One form of service invocation is synchronous: The re-quester of a service waits, or is blocked, until a requested service completes its actions, possibly providing a return result. Variants of the client-server style may introduce other connector types. For example, in some client-server forms, servers are permitted to initiate certain actions on their clients. This might be done by announcing events or by allowing a client to register notification procedures, or callbacks, that the server calls at specific times.
Constraints on the use of the client-server style might limit the number of clients that can be connected to a server or impose a restriction that servers cannot interact with other servers. A specialization case in client-server style is an n-tiered client-server model. In this case, clients and servers form an n-level hierarchy, upper tiers consisting of clients that invoke servers in tiers below. N-tiered systems are typically found in business processing applications, and n is usually 3: The first tier consists of client applications; the second tier, business logic services; the third tier, data management services, such as data persistence, concurrency control, and query support. Enterprise JavaBeans is a good example of this kind of architectural style.
4.4.3 What the Client-Server Style Is For and What It's Not For
The client-server style presents a system view that decouples clients applications from the services they use. This style supports system understanding by separating out common services. The grouping of functionality in this style provides a useful basis for deploying the system to the hardware platform or for interoperating with services on legacy systems. The partitioning of functionality into clients and servers allows them to be independently assigned to tiers, thereby supporting performance scalability and reliability.

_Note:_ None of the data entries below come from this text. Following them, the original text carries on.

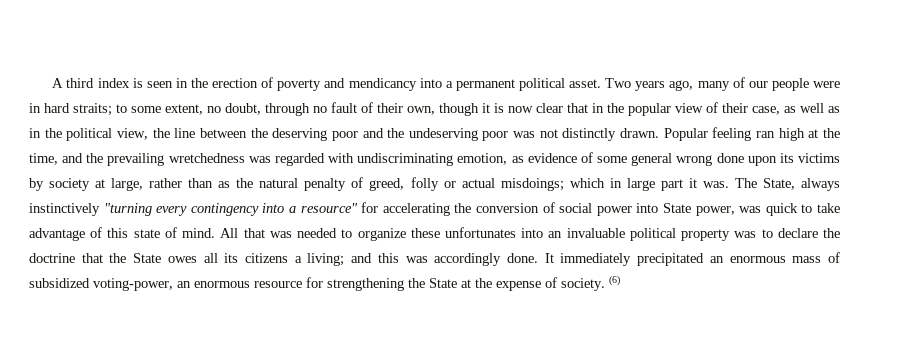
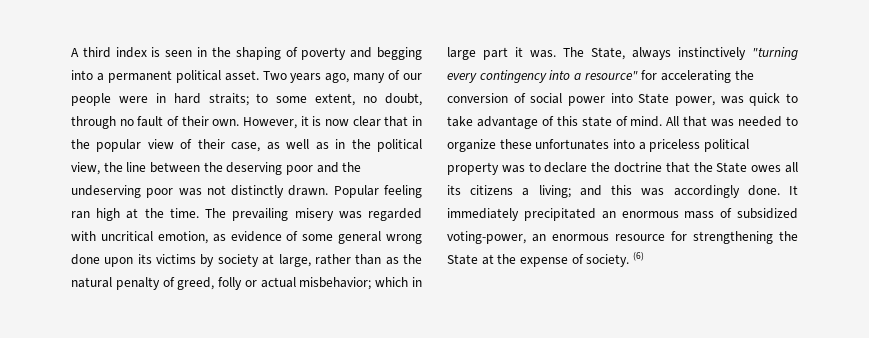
- A third index is seen in the erection of poverty and mendicancy into a permanent political asset.
+ A third index is seen in the shaping of poverty and begging into a permanent political asset.
- Two years ago, many of our people were in hard straits; to some extent, no doubt, through no fault of their own, though it is now clear that in the popular view of their case, as well as in the political view, the line between the deserving poor and the undeserving poor was not distinctly drawn.
+ Two years ago, many of our people were in hard straits; to some extent, no doubt, through no fault of their own. However, it is now clear that in the popular view of their case, as well as in the political view, the line between the deserving poor and the undeserving poor was not distinctly drawn.
- Popular feeling ran high at the time, and the prevailing wretchedness was regarded with undiscriminating emotion, as evidence of some general wrong done upon its victims by society at large, rather than as the natural penalty of greed, folly or actual misdoings; which in large part it was.
+ Popular feeling ran high at the time. The prevailing misery was regarded with uncritical emotion, as evidence of some general wrong done upon its victims by society at large, rather than as the natural penalty of greed, folly or actual misbehavior; which in large part it was.
- All that was needed to organize these unfortunates into an invaluable political property was to declare the doctrine that the State owes all its citizens a living; and this was accordingly done.
+ All that was needed to organize these unfortunates into a priceless political property was to declare the doctrine that the State owes all its citizens a living; and this was accordingly done.

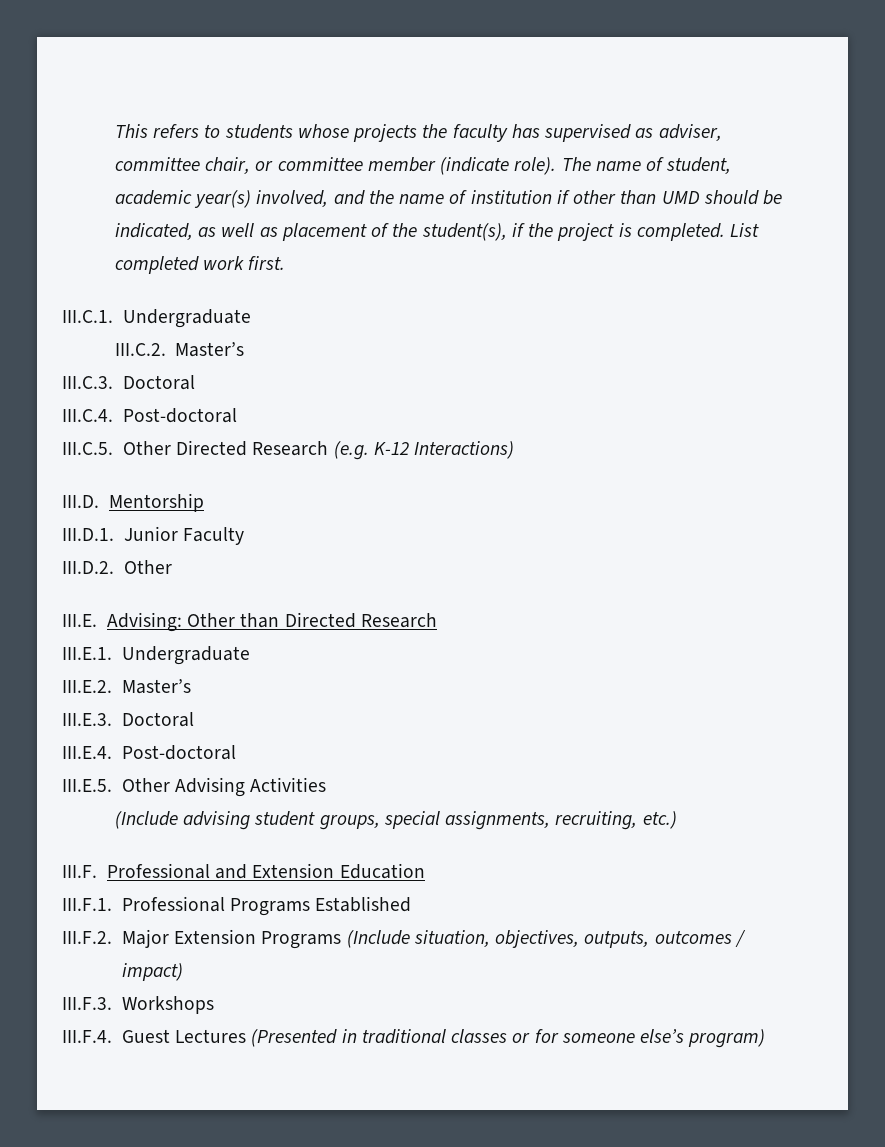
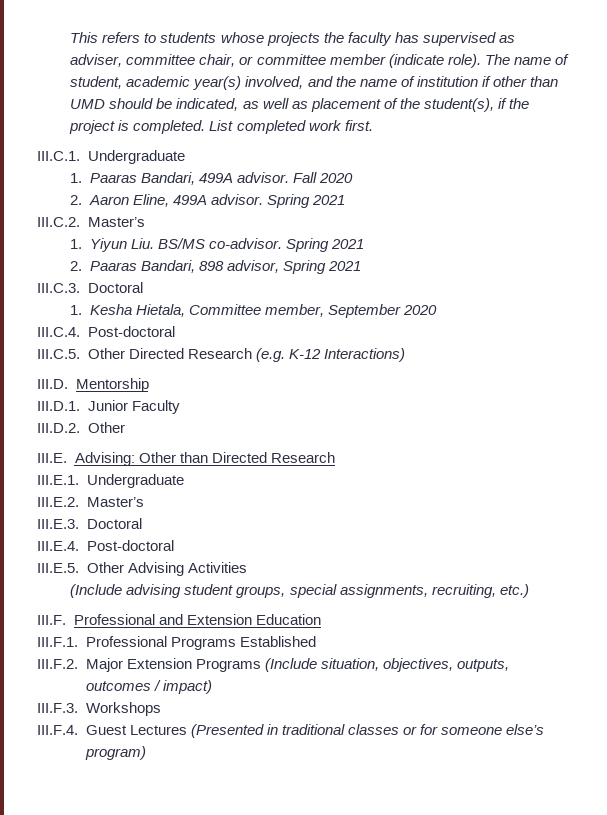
+ 1. Paaras Bandari, 499A advisor. Fall 2020
+ 2. Aaron Eline, 499A advisor. Spring 2021
  III.C.2. Master’s
+ 1. Yiyun Liu. BS/MS co-advisor. Spring 2021
+ 2. Paaras Bandari, 898 advisor, Spring 2021
  III.C.3. Doctoral
+ 1. Kesha Hietala, Committee member, September 2020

Client-server system analyses include determining whether the system's server provides the client-required services and whether clients use the services appropriately, such as respecting ordering constraints on service invocations. Other analyses include those for dependabilityfor example, to understand whether a system can recover from a service failure; securityfor example, to determine whether information provided by servers is limited to clients with the appropriate privileges; and performancefor example, to determine whether a system's servers can keep up with the volume and rates of anticipated service requests.
4.4.4 Relation to Other Styles
Like many C&C styles, the client-server style decouples producers of services and data from consumers. The client-server style is a generalization of procedure/function/method call found in programming languages. Another style that involves a round-trip form of communication is the peer-to-peer style, but it does not have the asymmetry found in the client-server style.
Clients and servers are often grouped and deployed to different machines in a distributed environment to form an n-tier hierarchy.
As discussed in Section 2.4.5, layers and tiers in an n-tiered client-server architecture are not the same. Layering is a particular style of the module viewtype; n-tiered client-server is a constrained form of the client-server style of the C&C viewtype. The main difference is that the relation in the former case is allowed-to-use; in the latter case, the interactions are expressed as request-reply connectors. A tiered diagram can be easily confused for a layered diagram when each layer is realized as a tier.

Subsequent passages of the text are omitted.